Thanks. Wish you had done this earlier. Before I bought mine I was looking everywhere for a video review and I found none.


----------



## techwg (Jul 16, 2015)

pjandyho said:


> Thanks. Wish you had done this earlier. Before I bought mine I was looking everywhere for a video review and I found none.



I know what you mean. I was looking all over for one also and found absolutely zero videos... :O I just got mine today. I am waiting for nightfall to see if the whether is ok to do some night footage.


----------



## pjandyho (Jul 16, 2015)

techwg said:


> I know what you mean. I was looking all over for one also and found absolutely zero videos... :O I just got mine today. I am waiting for nightfall to see if the whether is ok to do some night footage.


Be sure to add the original PD35 into the beam test video. Thanks!!


----------



## techwg (Jul 16, 2015)

pjandyho said:


> Be sure to add the original PD35 into the beam test video. Thanks!!



I will be dedicating a video just to comparisons  The first outdoor one will be just showcasing the PD35 TAC experience and then the other one will be comparisons. I will add PD32 UE into the comparisons video also since I have it.


----------



## pjandyho (Jul 17, 2015)

Some of you mentioned about being happy with the new metal button for mode switching. Having not own one with the rubber button, what's wrong with the rubber button? I played with the LD12 a few times before gifting them out and thought it felt good. Is there something I don't know?


----------



## Me+Light=Addiction (Jul 17, 2015)

Yea that also surprised me. I really like the rubber button on my 2 Fenix PD35's and dislike the look of the metal button. And usually dislike the feel of a metal button. 

Also techwg I subbed to your channel on youtube after you posted the comparison vid and I saw a old video of yours, of a TK10. That's pretty funny, about 5-6 years ago (when I was 15) and I really got into flashlights I remember watching that vid like 10 times and I thought that light was so cool, so I ended up buying it and still have it to this day


----------



## Me+Light=Addiction (Jul 17, 2015)

Just saw the PD35 Tac is in stock here in the Netherlands so ordered one and see how i'll like it tomorrow.


----------



## techwg (Jul 17, 2015)

Me+Light=Addiction said:


> Yea that also surprised me.
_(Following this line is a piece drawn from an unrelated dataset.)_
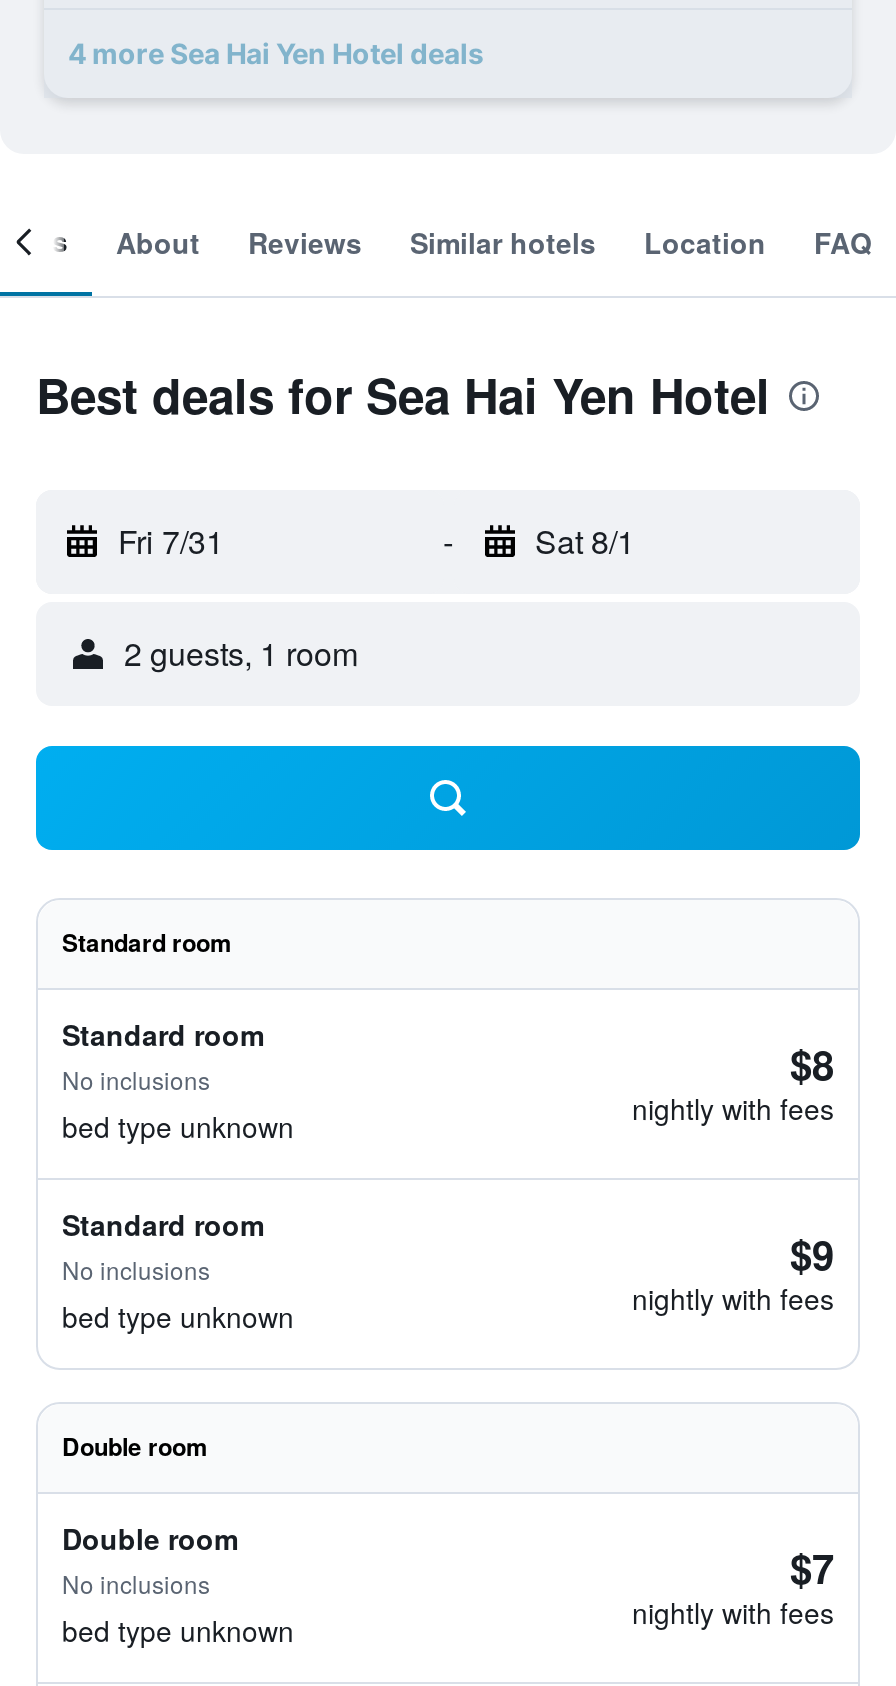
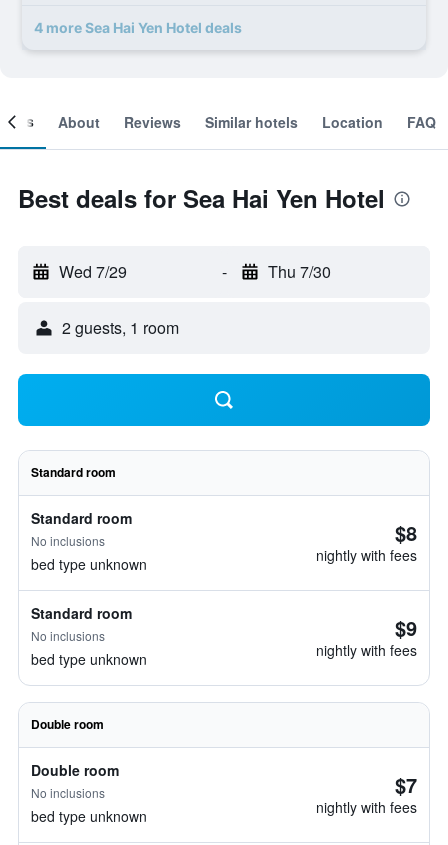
[118,518,224,564] Fri 7/31 -> [59,260,127,283] Wed 7/29
[535,518,635,564] Sat 8/1 -> [268,260,330,283] Thu 7/30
I really like the rubber button on my 2 Fenix PD35's and dislike the look of the metal button. And usually dislike the feel of a metal button.
> 
> Also techwg I subbed to your channel on youtube after you posted the comparison vid and I saw a old video of yours, of a TK10. That's pretty funny, about 5-6 years ago (when I was 15) and I really got into flashlights I remember watching that vid like 10 times and I thought that light was so cool, so I ended up buying it and still have it to this day



Haha very cool indeed. I hope to have a new comparison between the PD35 TAC, PD35 Original and the PD32 UE soon, maybe tonight if I can wangle it.


----------



## TheIntruder (Jul 17, 2015)

techwg said:


> Haha very cool indeed. I hope to have a new comparison between the PD35 TAC, PD35 Original and the PD32 UE soon, maybe tonight if I can wangle it.




Looking forward to it.

I've been waiting to get my first "real" flashlight, and wanted something that was a good EDC/all-purpose light. I'm glad I waited long enough for the TAC version (their marketing is a bit inconsistent, since the LD22 with similar updates is a "2015" edition, but whatever) to emerge.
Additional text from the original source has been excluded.